▶

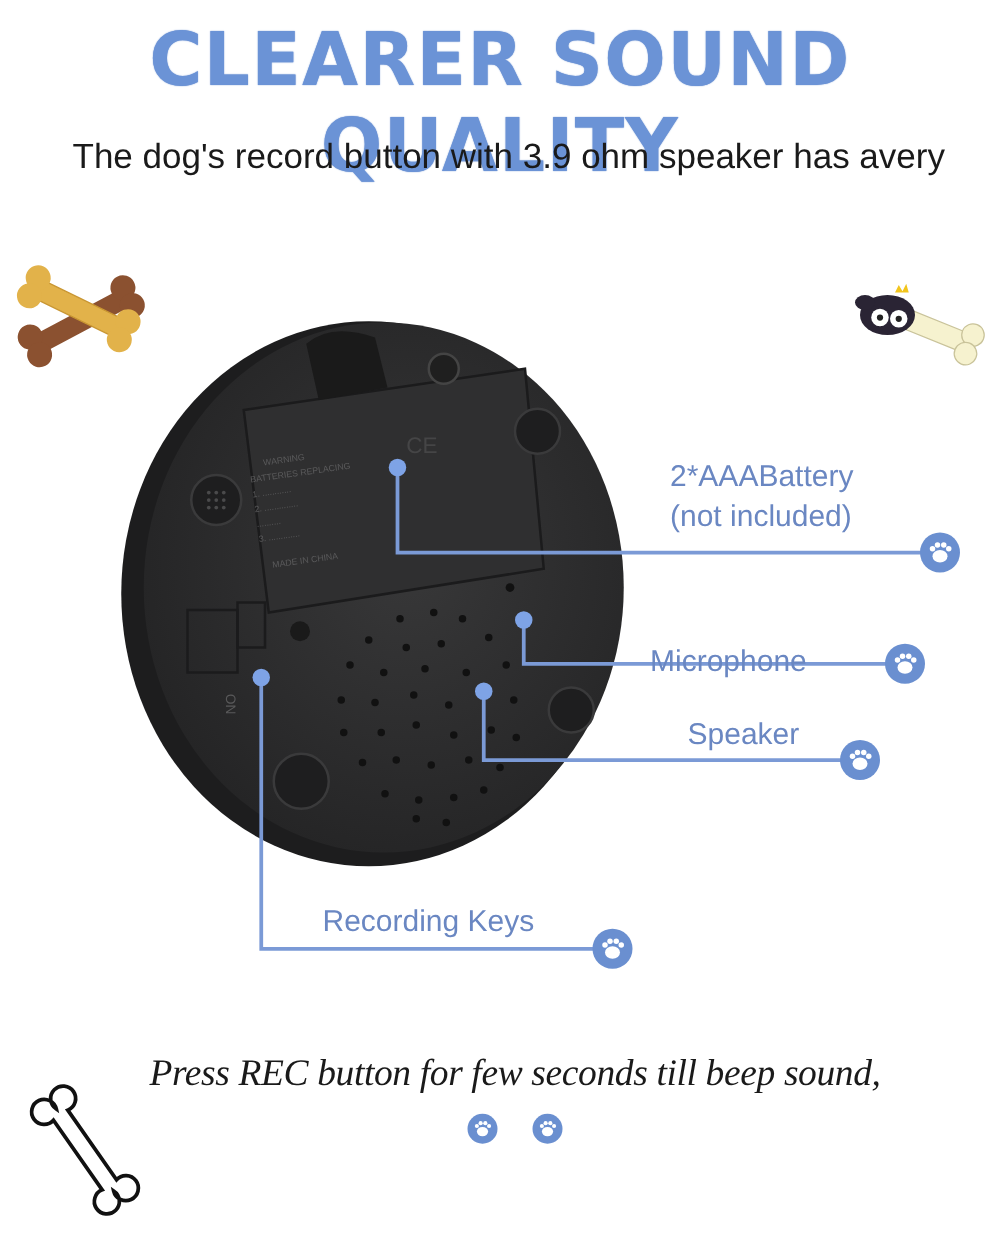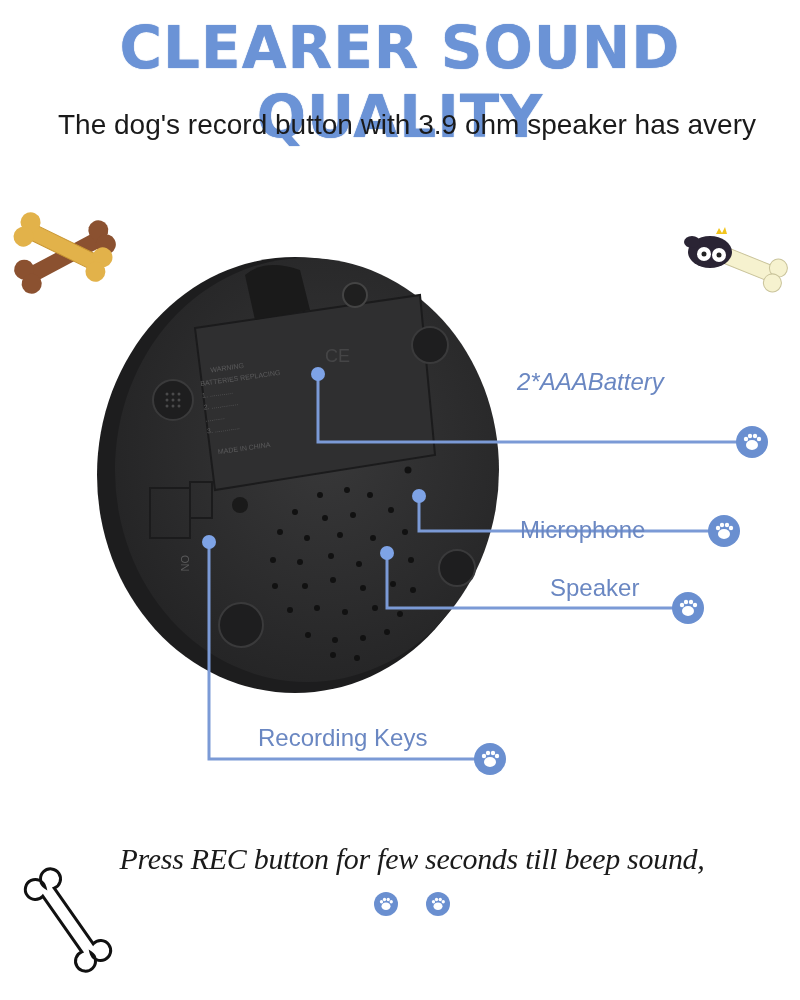--- a/index.html
+++ b/index.html
@@ -185,7 +185,7 @@
   </g>
 </svg>
 
-<div class="abs label" style="left:517px;top:366px;font-style:italic;">
+<div class="abs label" style="left:536px;top:366px;">
   <div>2*AAABattery</div>
 </div>
 <div class="abs label" style="left:520px;top:494px;margin-top:20px;">Microphone</div>

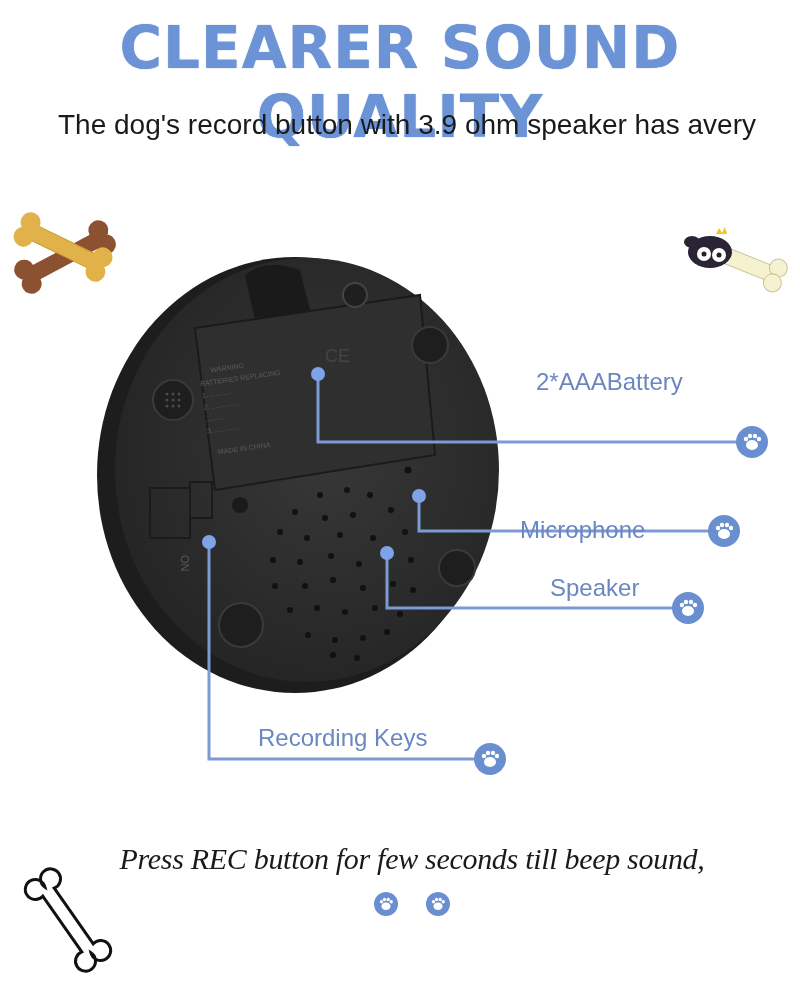--- a/index.html
+++ b/index.html
@@ -187,6 +187,7 @@
 
 <div class="abs label" style="left:536px;top:366px;">
   <div>2*AAABattery</div>
+  <div>(not included)</div>
 </div>
 <div class="abs label" style="left:520px;top:494px;margin-top:20px;">Microphone</div>
 <div class="abs label" style="left:550px;top:572px;text-align:center;">Speaker</div>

◀

What the exercise asks: The lines to return are those in the material above that hold "style".

Response area:
-<div class="abs label" style="left:517px;top:366px;font-style:italic;">
+<div class="abs label" style="left:536px;top:366px;">
 <div class="abs label" style="left:520px;top:494px;margin-top:20px;">Microphone</div>
 <div class="abs label" style="left:536px;top:366px;">
 <div class="abs label" style="left:520px;top:494px;margin-top:20px;">Microphone</div>
 <div class="abs label" style="left:550px;top:572px;text-align:center;">Speaker</div>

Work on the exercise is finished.